*EXERCISE*. Tally how many lines of these entries hold the string "margin". Return the number alone.

BEGIN RECORDS PROVIDED

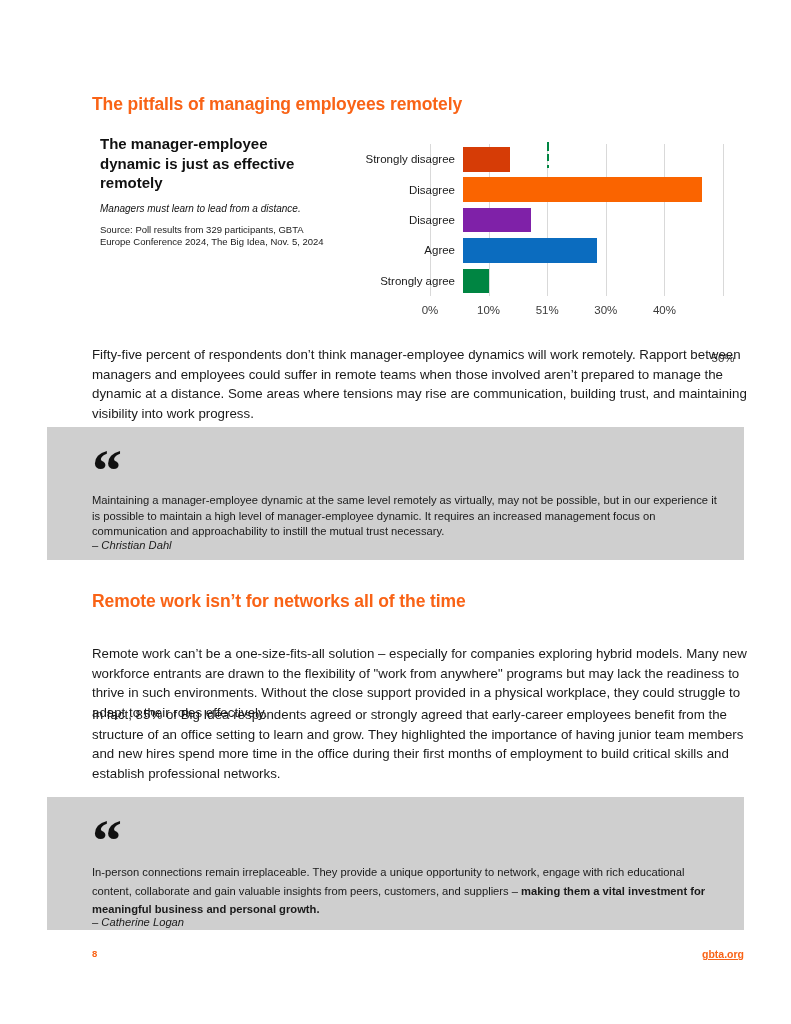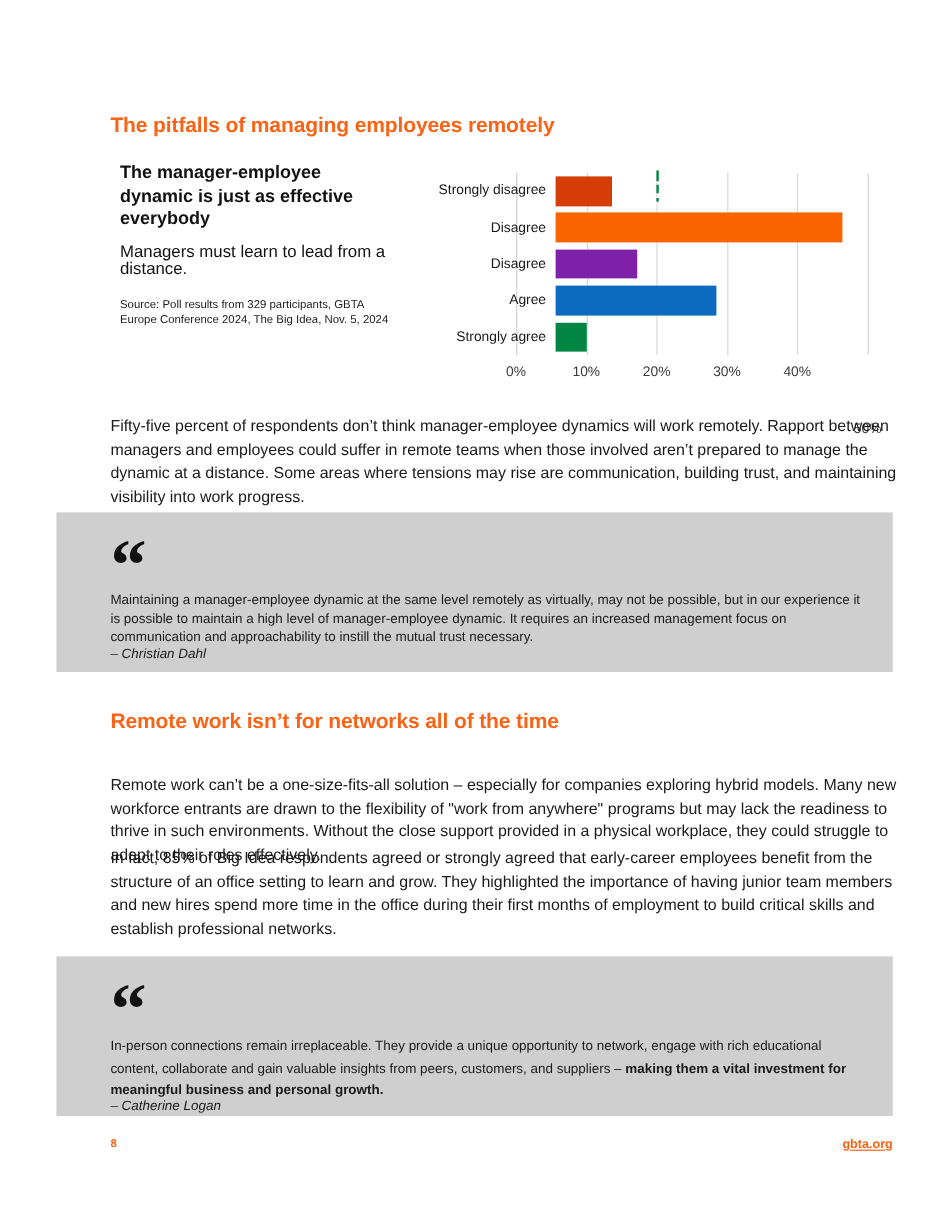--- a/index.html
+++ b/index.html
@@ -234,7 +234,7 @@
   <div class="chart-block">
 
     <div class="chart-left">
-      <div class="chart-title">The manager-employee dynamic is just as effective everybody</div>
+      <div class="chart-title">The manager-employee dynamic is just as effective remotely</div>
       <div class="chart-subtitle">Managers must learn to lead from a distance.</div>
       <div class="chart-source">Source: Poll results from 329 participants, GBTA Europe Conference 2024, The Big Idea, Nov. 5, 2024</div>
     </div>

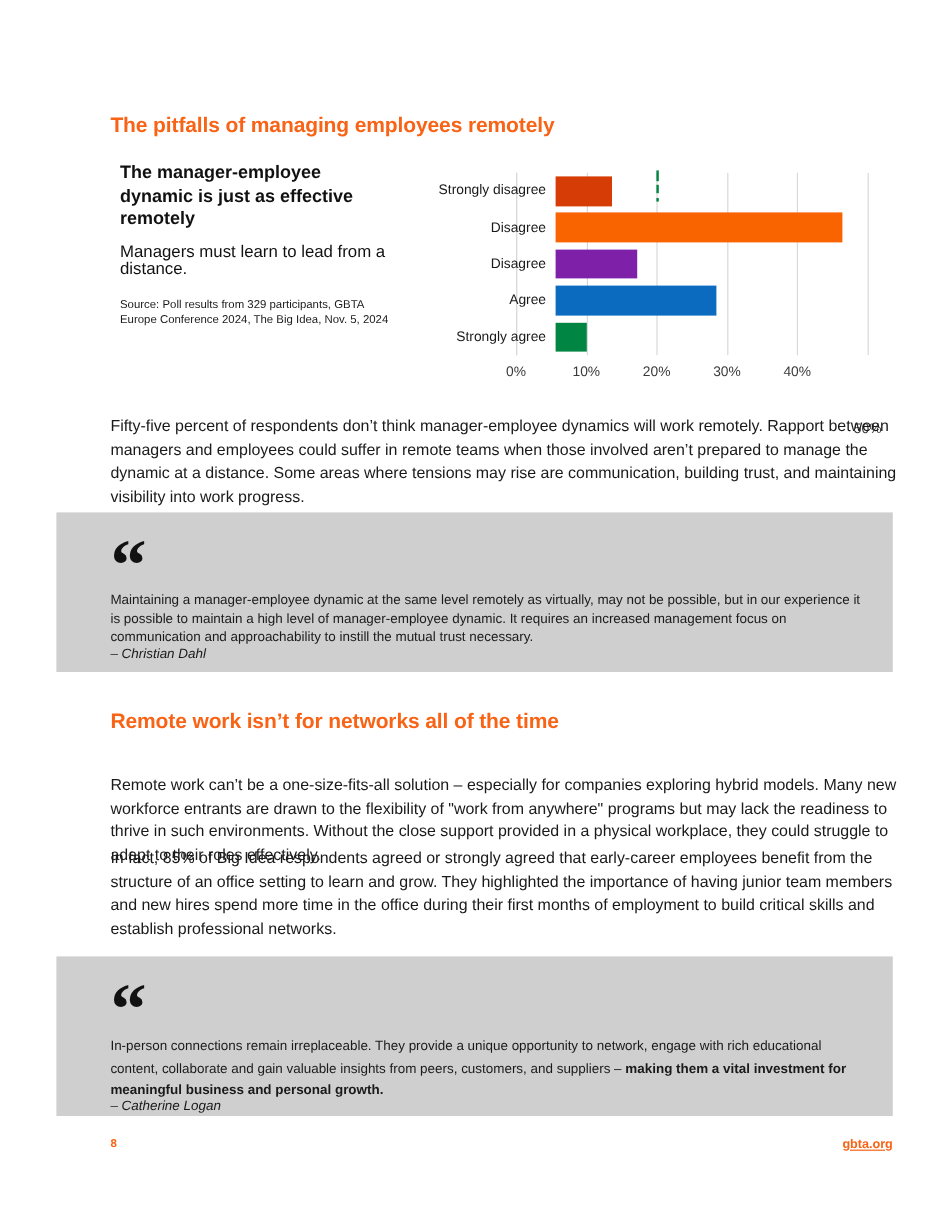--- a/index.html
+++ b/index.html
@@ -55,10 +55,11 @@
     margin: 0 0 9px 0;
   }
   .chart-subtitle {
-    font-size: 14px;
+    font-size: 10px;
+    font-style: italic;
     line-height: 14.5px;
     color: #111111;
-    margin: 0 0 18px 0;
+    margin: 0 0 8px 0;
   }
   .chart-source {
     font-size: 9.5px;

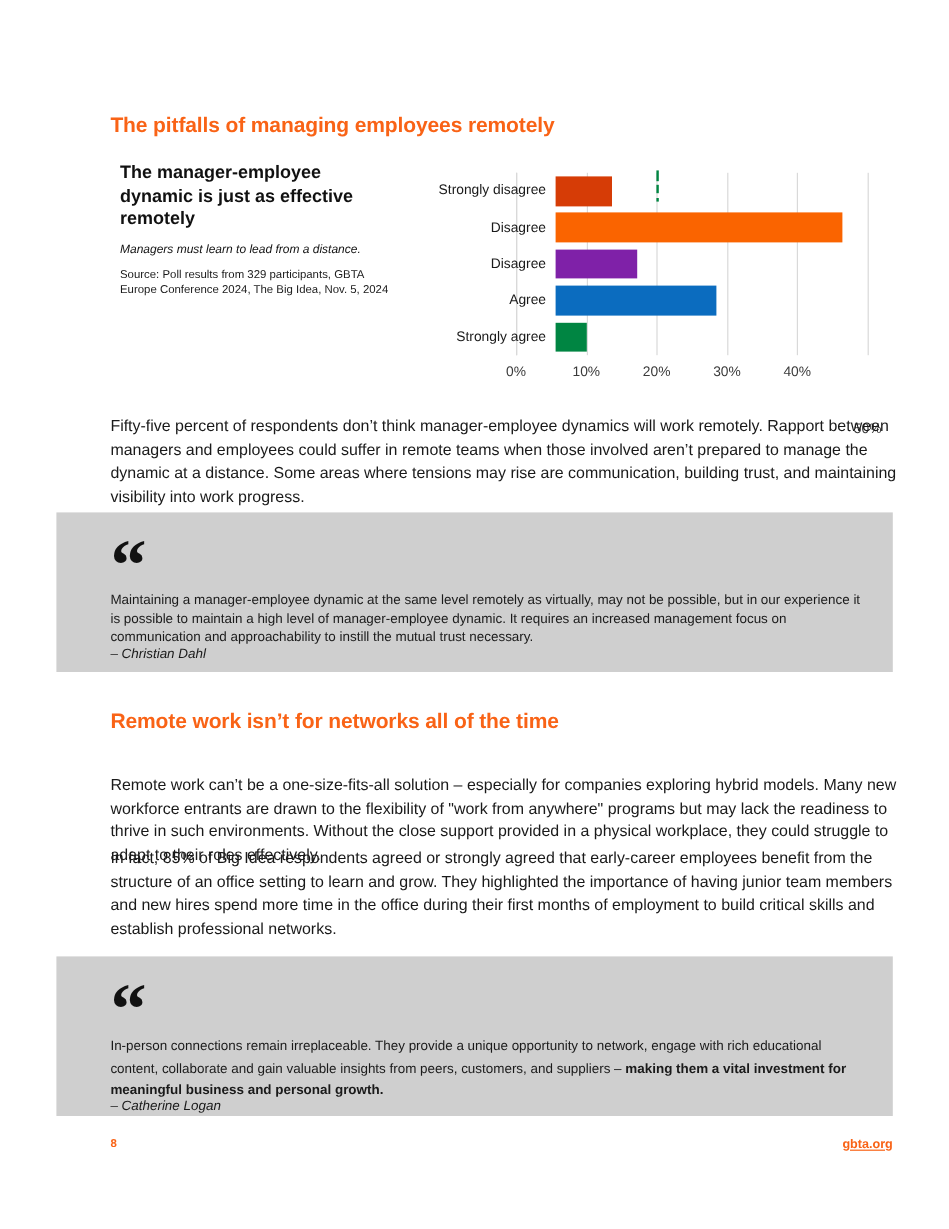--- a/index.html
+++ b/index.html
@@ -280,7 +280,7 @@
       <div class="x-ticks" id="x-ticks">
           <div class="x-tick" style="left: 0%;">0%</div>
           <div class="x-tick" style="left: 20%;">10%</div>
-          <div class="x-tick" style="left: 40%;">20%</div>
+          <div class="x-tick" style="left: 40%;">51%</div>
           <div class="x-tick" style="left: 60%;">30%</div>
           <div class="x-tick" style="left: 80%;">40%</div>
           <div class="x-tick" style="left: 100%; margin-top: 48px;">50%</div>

END RECORDS PROVIDED
BEGIN RECORDS PROVIDED

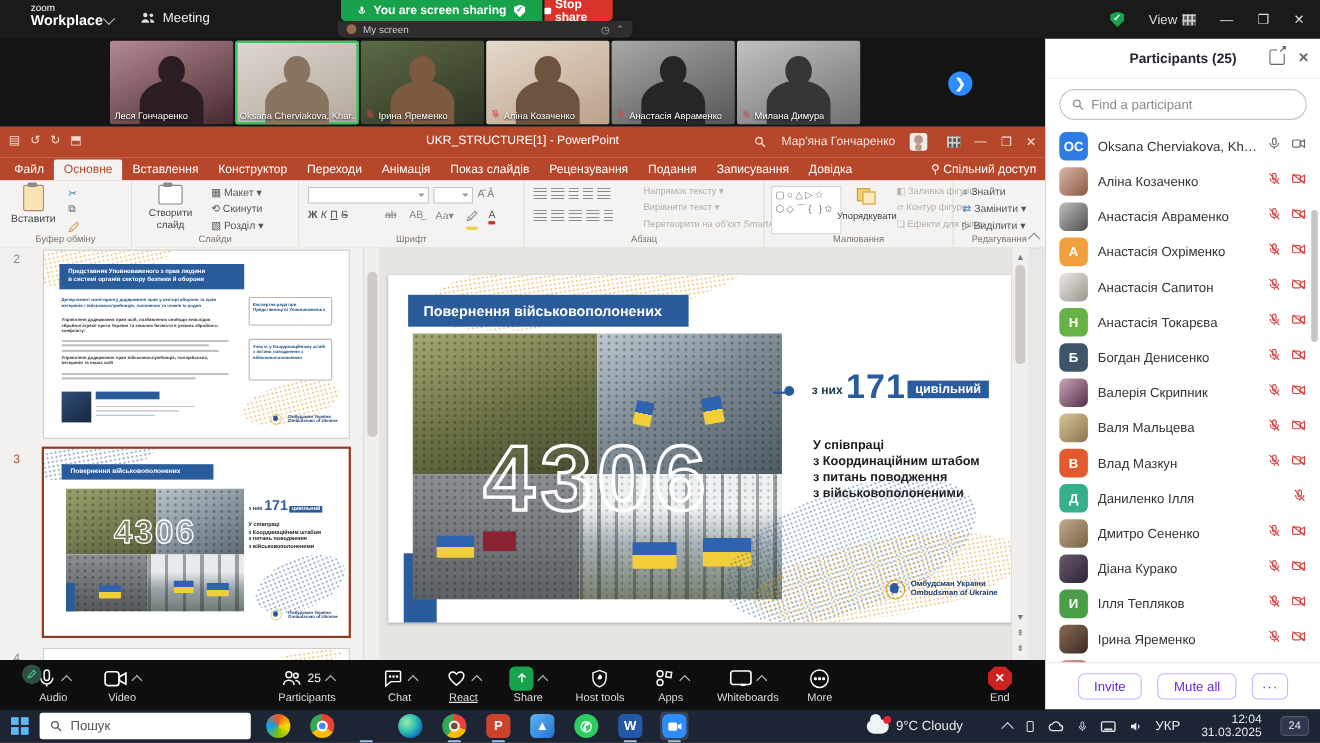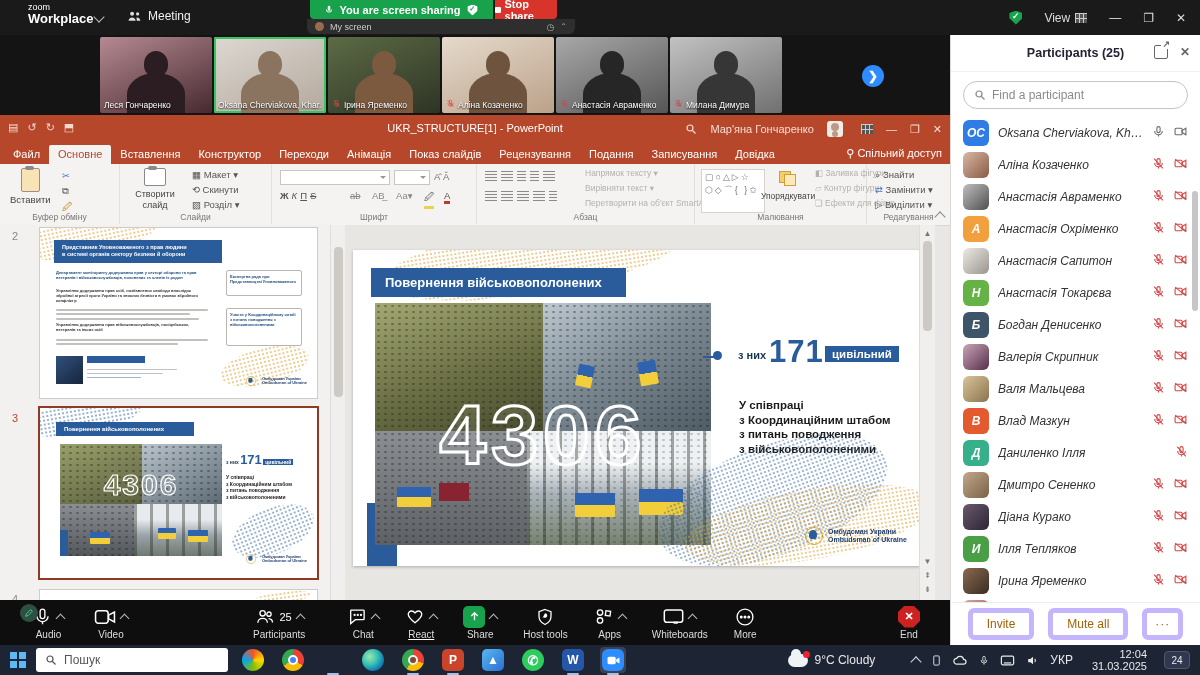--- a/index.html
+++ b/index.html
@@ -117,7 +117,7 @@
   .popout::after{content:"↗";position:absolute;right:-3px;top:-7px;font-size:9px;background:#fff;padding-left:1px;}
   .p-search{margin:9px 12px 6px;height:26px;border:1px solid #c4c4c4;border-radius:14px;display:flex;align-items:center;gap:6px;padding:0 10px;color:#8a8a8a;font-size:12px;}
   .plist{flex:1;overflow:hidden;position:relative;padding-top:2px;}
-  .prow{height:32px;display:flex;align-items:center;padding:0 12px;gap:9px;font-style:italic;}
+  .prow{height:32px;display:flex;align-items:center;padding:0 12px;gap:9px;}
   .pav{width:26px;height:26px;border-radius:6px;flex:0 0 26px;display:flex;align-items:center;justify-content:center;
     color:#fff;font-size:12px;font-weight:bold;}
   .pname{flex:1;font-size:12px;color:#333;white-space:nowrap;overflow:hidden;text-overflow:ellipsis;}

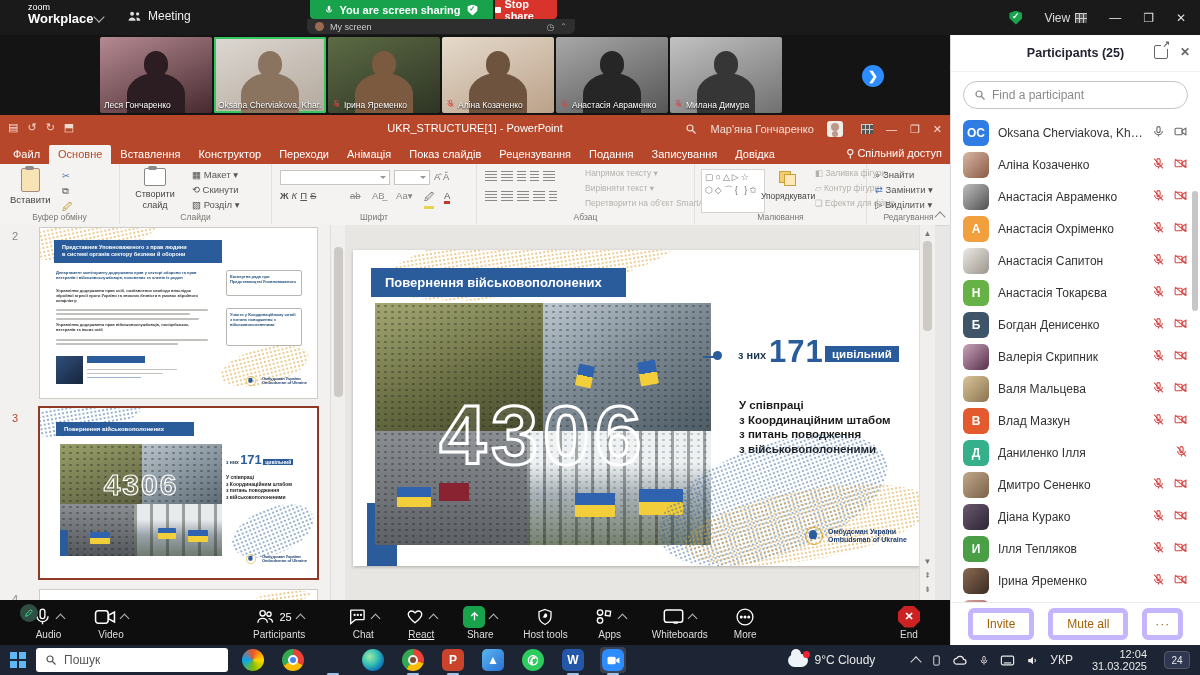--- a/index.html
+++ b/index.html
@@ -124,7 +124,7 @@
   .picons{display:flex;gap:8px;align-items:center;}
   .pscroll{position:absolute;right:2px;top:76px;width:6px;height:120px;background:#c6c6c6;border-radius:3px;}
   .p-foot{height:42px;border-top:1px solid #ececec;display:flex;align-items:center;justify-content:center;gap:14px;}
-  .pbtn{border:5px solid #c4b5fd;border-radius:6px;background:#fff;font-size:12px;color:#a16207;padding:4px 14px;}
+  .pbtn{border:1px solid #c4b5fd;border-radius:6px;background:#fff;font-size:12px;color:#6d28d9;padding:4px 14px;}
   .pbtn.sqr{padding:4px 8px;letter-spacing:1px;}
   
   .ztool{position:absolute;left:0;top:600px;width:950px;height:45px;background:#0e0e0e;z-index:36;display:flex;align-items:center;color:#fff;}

END RECORDS PROVIDED

*SOLUTION FOR THIS TASK*. 5